=== Section Start ===

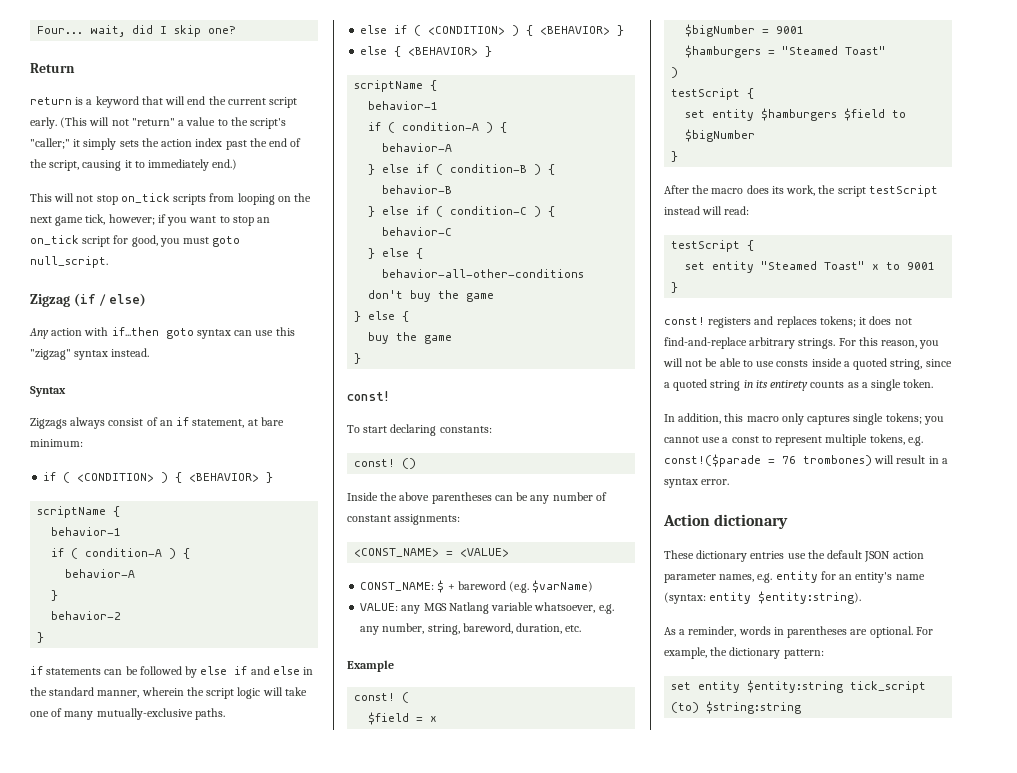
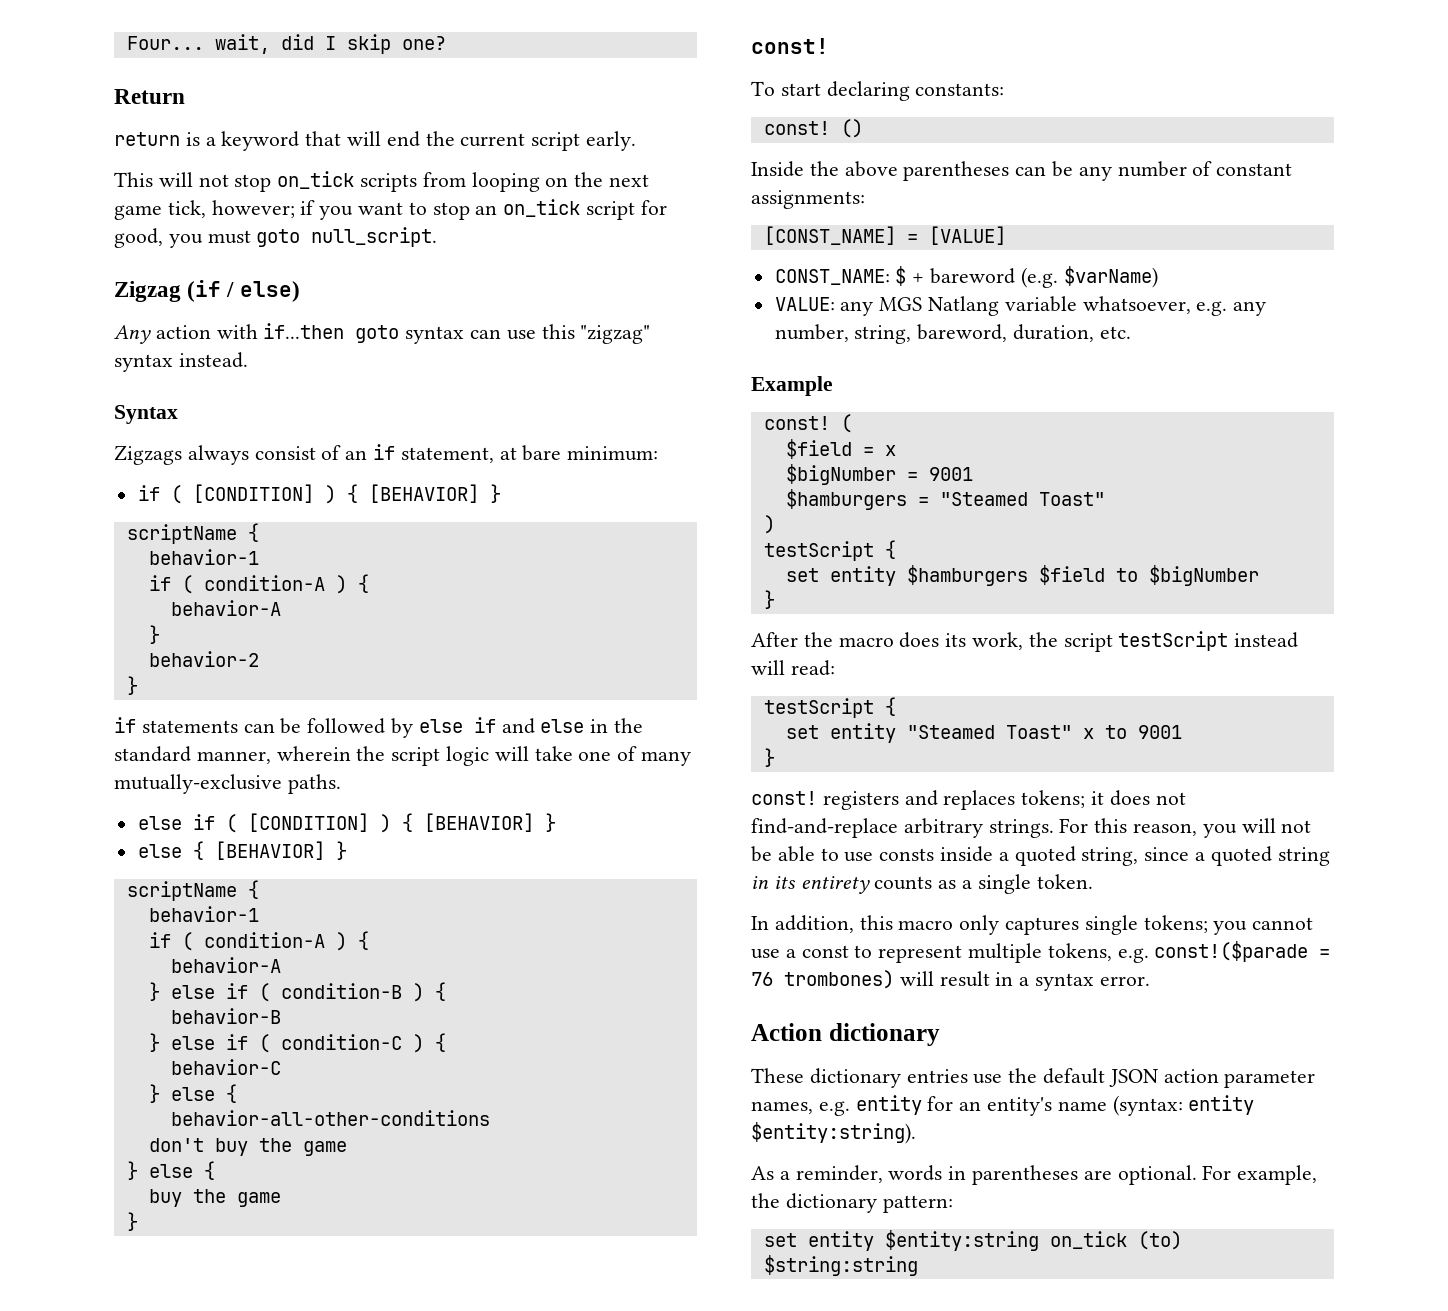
- (This will not "return" a value to the script's "caller;" it simply sets the action index past the end of the script, causing it to immediately end.)
  Zigzags always consist of an if statement, at bare minimum:
- if ( <CONDITION> ) { <BEHAVIOR> }
+ if ( [CONDITION] ) { [BEHAVIOR] }
- else if ( <CONDITION> ) { <BEHAVIOR> }
+ else if ( [CONDITION] ) { [BEHAVIOR] }
- else { <BEHAVIOR> }
+ else { [BEHAVIOR] }
- <CONST_NAME> = <VALUE>
+ [CONST_NAME] = [VALUE]
- set entity $entity:string tick_script (to) $string:string
+ set entity $entity:string on_tick (to) $string:string

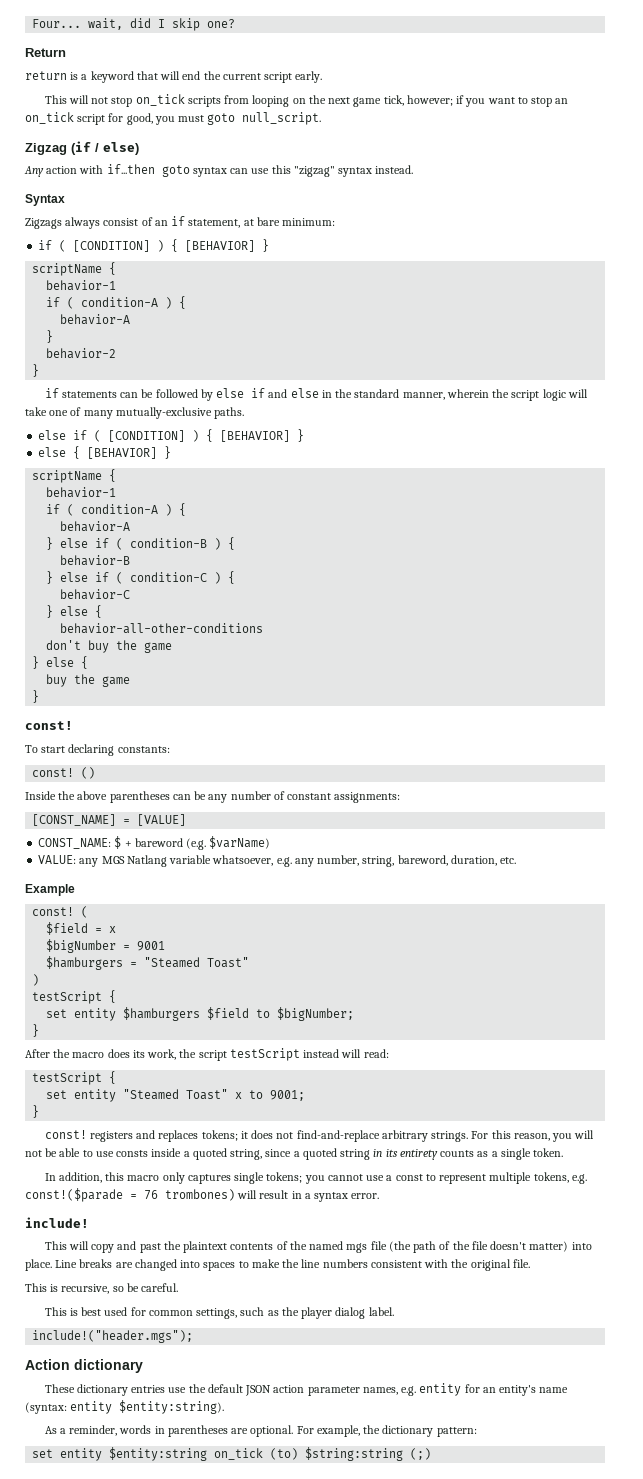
- set entity $hamburgers $field to $bigNumber
+ set entity $hamburgers $field to $bigNumber;
- set entity "Steamed Toast" x to 9001
+ set entity "Steamed Toast" x to 9001;
+ include!
+ This will copy and past the plaintext contents of the named mgs file (the path of the file doesn't matter) into place. Line breaks are changed into spaces to make the line numbers consistent with the original file.
+ This is recursive, so be careful.
+ This is best used for common settings, such as the player dialog label.
+ include!("header.mgs");
- set entity $entity:string on_tick (to) $string:string
+ set entity $entity:string on_tick (to) $string:string (;)

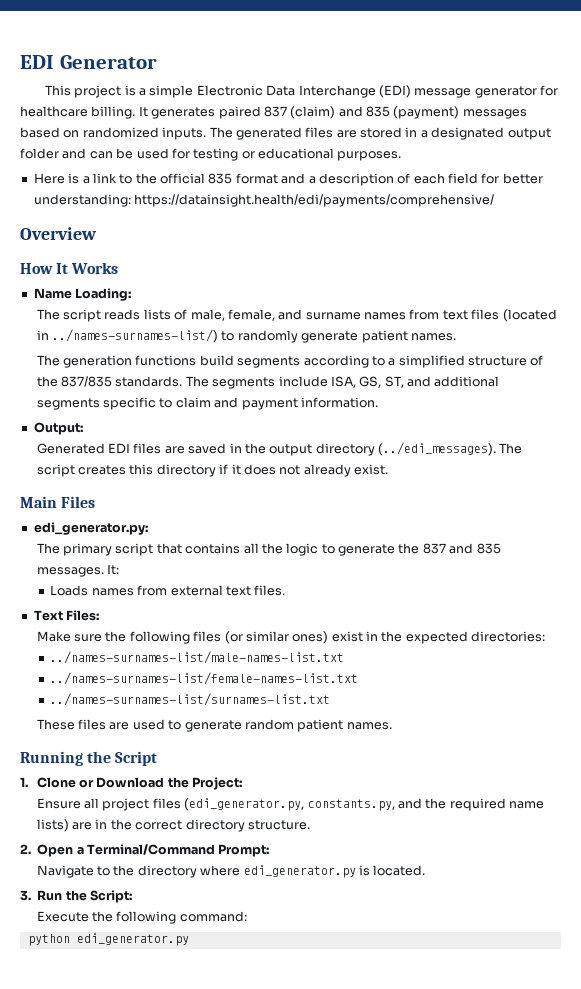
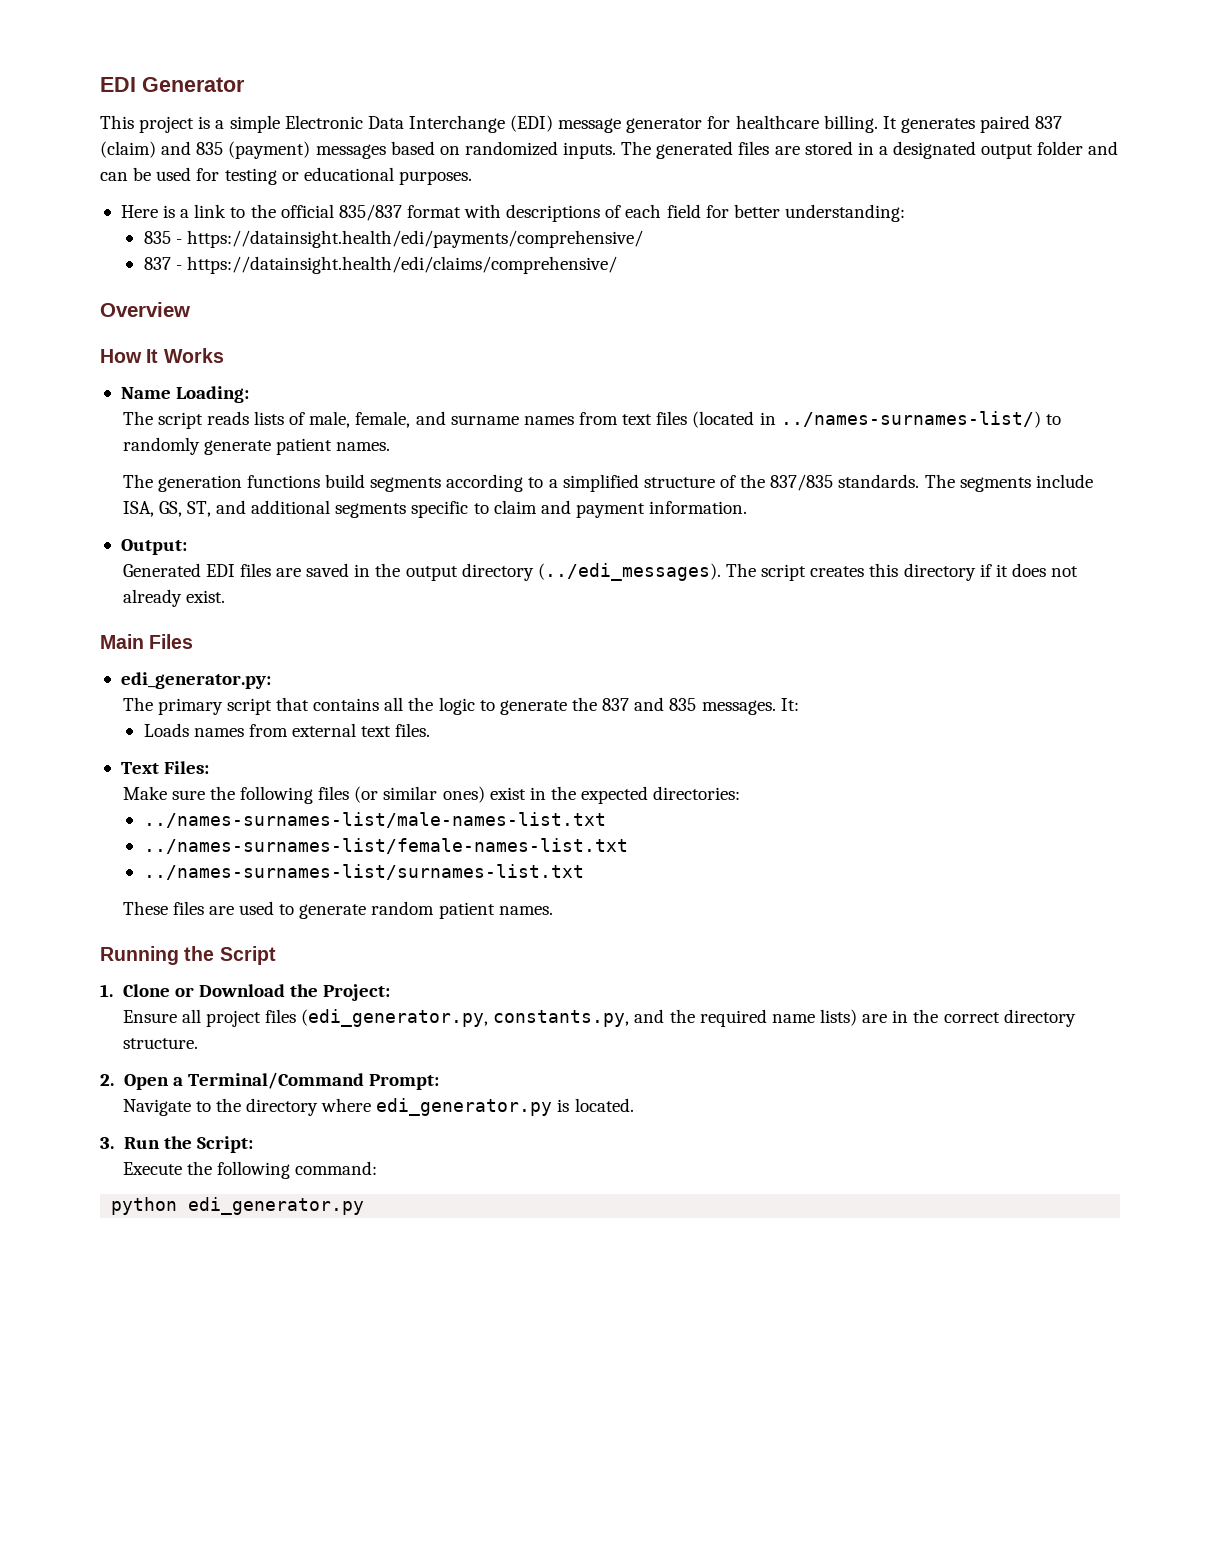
- Here is a link to the official 835 format and a description of each field for better understanding: https://datainsight.health/edi/payments/comprehensive/
+ Here is a link to the official 835/837 format with descriptions of each field for better understanding:
+ 835 - https://datainsight.health/edi/payments/comprehensive/
+ 837 - https://datainsight.health/edi/claims/comprehensive/

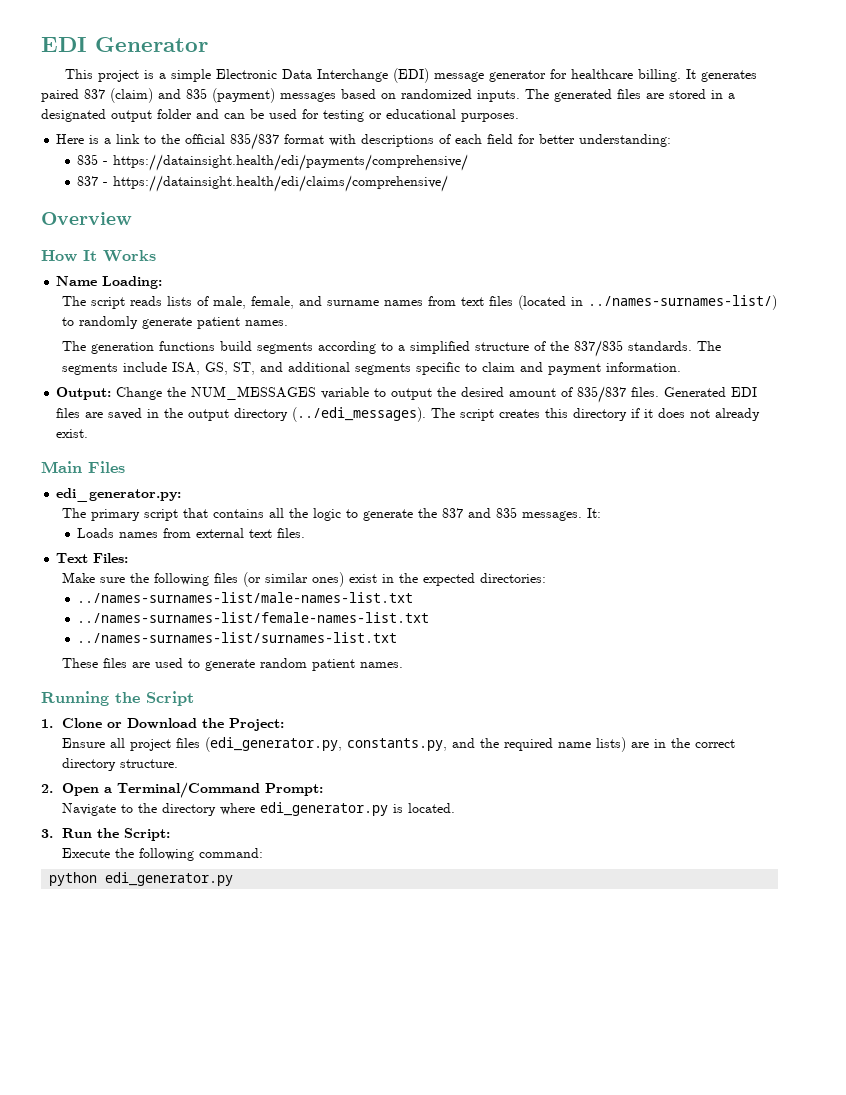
- Output:
- Generated EDI files are saved in the output directory (../edi_messages). The script creates this directory if it does not already exist.
+ Output: Change the NUM_MESSAGES variable to output the desired amount of 835/837 files. Generated EDI files are saved in the output directory (../edi_messages). The script creates this directory if it does not already exist.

=== Section End ===

__WORK INSTRUCTIONS__: Retype each entry above character for character; pictures stay out.

__RESPONSE TO THE EXERCISE__:
- (This will not "return" a value to the script's "caller;" it simply sets the action index past the end of the script, causing it to immediately end.)
  Zigzags always consist of an if statement, at bare minimum:
- if ( <CONDITION> ) { <BEHAVIOR> }
+ if ( [CONDITION] ) { [BEHAVIOR] }
- else if ( <CONDITION> ) { <BEHAVIOR> }
+ else if ( [CONDITION] ) { [BEHAVIOR] }
- else { <BEHAVIOR> }
+ else { [BEHAVIOR] }
- <CONST_NAME> = <VALUE>
+ [CONST_NAME] = [VALUE]
- set entity $entity:string tick_script (to) $string:string
+ set entity $entity:string on_tick (to) $string:string

- set entity $hamburgers $field to $bigNumber
+ set entity $hamburgers $field to $bigNumber;
- set entity "Steamed Toast" x to 9001
+ set entity "Steamed Toast" x to 9001;
+ include!
+ This will copy and past the plaintext contents of the named mgs file (the path of the file doesn't matter) into place. Line breaks are changed into spaces to make the line numbers consistent with the original file.
+ This is recursive, so be careful.
+ This is best used for common settings, such as the player dialog label.
+ include!("header.mgs");
- set entity $entity:string on_tick (to) $string:string
+ set entity $entity:string on_tick (to) $string:string (;)

- Here is a link to the official 835 format and a description of each field for better understanding: https://datainsight.health/edi/payments/comprehensive/
+ Here is a link to the official 835/837 format with descriptions of each field for better understanding:
+ 835 - https://datainsight.health/edi/payments/comprehensive/
+ 837 - https://datainsight.health/edi/claims/comprehensive/

- Output:
- Generated EDI files are saved in the output directory (../edi_messages). The script creates this directory if it does not already exist.
+ Output: Change the NUM_MESSAGES variable to output the desired amount of 835/837 files. Generated EDI files are saved in the output directory (../edi_messages). The script creates this directory if it does not already exist.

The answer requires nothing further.